+++ Source material +++

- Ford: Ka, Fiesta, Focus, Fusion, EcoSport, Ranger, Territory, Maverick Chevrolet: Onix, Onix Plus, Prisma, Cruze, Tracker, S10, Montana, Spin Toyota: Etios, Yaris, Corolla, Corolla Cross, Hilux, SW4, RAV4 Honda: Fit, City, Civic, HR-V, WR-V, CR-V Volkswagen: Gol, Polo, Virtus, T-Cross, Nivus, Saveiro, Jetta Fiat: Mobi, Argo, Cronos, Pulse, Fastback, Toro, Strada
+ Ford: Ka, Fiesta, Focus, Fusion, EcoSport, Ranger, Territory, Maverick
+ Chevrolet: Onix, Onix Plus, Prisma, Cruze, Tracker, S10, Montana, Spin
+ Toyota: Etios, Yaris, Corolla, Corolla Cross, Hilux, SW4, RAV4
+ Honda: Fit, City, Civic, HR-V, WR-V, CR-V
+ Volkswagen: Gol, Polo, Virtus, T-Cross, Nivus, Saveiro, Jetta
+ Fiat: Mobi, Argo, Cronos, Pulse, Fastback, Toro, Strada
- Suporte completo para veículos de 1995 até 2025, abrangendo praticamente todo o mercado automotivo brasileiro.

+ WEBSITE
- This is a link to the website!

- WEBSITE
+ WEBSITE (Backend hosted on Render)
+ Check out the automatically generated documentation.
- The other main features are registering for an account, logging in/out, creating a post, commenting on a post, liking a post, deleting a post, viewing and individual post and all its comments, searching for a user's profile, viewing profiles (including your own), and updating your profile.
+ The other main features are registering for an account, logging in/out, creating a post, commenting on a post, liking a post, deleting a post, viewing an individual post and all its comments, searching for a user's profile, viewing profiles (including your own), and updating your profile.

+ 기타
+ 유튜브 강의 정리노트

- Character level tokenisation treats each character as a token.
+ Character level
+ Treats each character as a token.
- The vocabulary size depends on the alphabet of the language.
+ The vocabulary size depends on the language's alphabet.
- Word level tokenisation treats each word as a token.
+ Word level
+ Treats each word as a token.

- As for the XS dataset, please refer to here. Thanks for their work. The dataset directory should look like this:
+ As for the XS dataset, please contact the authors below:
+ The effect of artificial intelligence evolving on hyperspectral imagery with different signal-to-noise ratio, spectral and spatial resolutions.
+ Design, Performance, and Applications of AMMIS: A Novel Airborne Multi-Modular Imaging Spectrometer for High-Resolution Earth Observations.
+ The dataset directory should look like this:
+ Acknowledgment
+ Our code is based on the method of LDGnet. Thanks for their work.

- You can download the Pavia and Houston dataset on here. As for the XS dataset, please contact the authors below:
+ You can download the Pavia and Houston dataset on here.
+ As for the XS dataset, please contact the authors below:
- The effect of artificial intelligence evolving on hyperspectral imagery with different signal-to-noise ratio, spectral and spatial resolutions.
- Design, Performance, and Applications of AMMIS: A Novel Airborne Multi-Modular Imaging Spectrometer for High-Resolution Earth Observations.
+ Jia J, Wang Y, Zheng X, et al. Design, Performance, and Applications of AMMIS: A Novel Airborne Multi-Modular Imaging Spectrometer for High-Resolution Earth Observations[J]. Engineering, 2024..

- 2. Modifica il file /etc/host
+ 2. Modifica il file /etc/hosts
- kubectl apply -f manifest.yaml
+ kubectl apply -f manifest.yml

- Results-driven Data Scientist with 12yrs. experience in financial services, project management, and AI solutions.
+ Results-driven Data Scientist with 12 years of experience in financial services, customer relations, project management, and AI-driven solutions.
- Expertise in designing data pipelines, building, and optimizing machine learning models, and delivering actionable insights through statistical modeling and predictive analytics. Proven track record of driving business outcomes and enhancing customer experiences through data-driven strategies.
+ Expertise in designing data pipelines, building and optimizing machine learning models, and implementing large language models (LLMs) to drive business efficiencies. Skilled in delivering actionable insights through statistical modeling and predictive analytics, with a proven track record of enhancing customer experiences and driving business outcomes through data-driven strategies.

+++

Problem description – Transcribe the listing. Every line must match exactly.

Expected answer –
- Ford: Ka, Fiesta, Focus, Fusion, EcoSport, Ranger, Territory, Maverick Chevrolet: Onix, Onix Plus, Prisma, Cruze, Tracker, S10, Montana, Spin Toyota: Etios, Yaris, Corolla, Corolla Cross, Hilux, SW4, RAV4 Honda: Fit, City, Civic, HR-V, WR-V, CR-V Volkswagen: Gol, Polo, Virtus, T-Cross, Nivus, Saveiro, Jetta Fiat: Mobi, Argo, Cronos, Pulse, Fastback, Toro, Strada
+ Ford: Ka, Fiesta, Focus, Fusion, EcoSport, Ranger, Territory, Maverick
+ Chevrolet: Onix, Onix Plus, Prisma, Cruze, Tracker, S10, Montana, Spin
+ Toyota: Etios, Yaris, Corolla, Corolla Cross, Hilux, SW4, RAV4
+ Honda: Fit, City, Civic, HR-V, WR-V, CR-V
+ Volkswagen: Gol, Polo, Virtus, T-Cross, Nivus, Saveiro, Jetta
+ Fiat: Mobi, Argo, Cronos, Pulse, Fastback, Toro, Strada
- Suporte completo para veículos de 1995 até 2025, abrangendo praticamente todo o mercado automotivo brasileiro.

+ WEBSITE
- This is a link to the website!

- WEBSITE
+ WEBSITE (Backend hosted on Render)
+ Check out the automatically generated documentation.
- The other main features are registering for an account, logging in/out, creating a post, commenting on a post, liking a post, deleting a post, viewing and individual post and all its comments, searching for a user's profile, viewing profiles (including your own), and updating your profile.
+ The other main features are registering for an account, logging in/out, creating a post, commenting on a post, liking a post, deleting a post, viewing an individual post and all its comments, searching for a user's profile, viewing profiles (including your own), and updating your profile.

+ 기타
+ 유튜브 강의 정리노트

- Character level tokenisation treats each character as a token.
+ Character level
+ Treats each character as a token.
- The vocabulary size depends on the alphabet of the language.
+ The vocabulary size depends on the language's alphabet.
- Word level tokenisation treats each word as a token.
+ Word level
+ Treats each word as a token.

- As for the XS dataset, please refer to here. Thanks for their work. The dataset directory should look like this:
+ As for the XS dataset, please contact the authors below:
+ The effect of artificial intelligence evolving on hyperspectral imagery with different signal-to-noise ratio, spectral and spatial resolutions.
+ Design, Performance, and Applications of AMMIS: A Novel Airborne Multi-Modular Imaging Spectrometer for High-Resolution Earth Observations.
+ The dataset directory should look like this:
+ Acknowledgment
+ Our code is based on the method of LDGnet. Thanks for their work.

- You can download the Pavia and Houston dataset on here. As for the XS dataset, please contact the authors below:
+ You can download the Pavia and Houston dataset on here.
+ As for the XS dataset, please contact the authors below:
- The effect of artificial intelligence evolving on hyperspectral imagery with different signal-to-noise ratio, spectral and spatial resolutions.
- Design, Performance, and Applications of AMMIS: A Novel Airborne Multi-Modular Imaging Spectrometer for High-Resolution Earth Observations.
+ Jia J, Wang Y, Zheng X, et al. Design, Performance, and Applications of AMMIS: A Novel Airborne Multi-Modular Imaging Spectrometer for High-Resolution Earth Observations[J]. Engineering, 2024..

- 2. Modifica il file /etc/host
+ 2. Modifica il file /etc/hosts
- kubectl apply -f manifest.yaml
+ kubectl apply -f manifest.yml

- Results-driven Data Scientist with 12yrs. experience in financial services, project management, and AI solutions.
+ Results-driven Data Scientist with 12 years of experience in financial services, customer relations, project management, and AI-driven solutions.
- Expertise in designing data pipelines, building, and optimizing machine learning models, and delivering actionable insights through statistical modeling and predictive analytics. Proven track record of driving business outcomes and enhancing customer experiences through data-driven strategies.
+ Expertise in designing data pipelines, building and optimizing machine learning models, and implementing large language models (LLMs) to drive business efficiencies. Skilled in delivering actionable insights through statistical modeling and predictive analytics, with a proven track record of enhancing customer experiences and driving business outcomes through data-driven strategies.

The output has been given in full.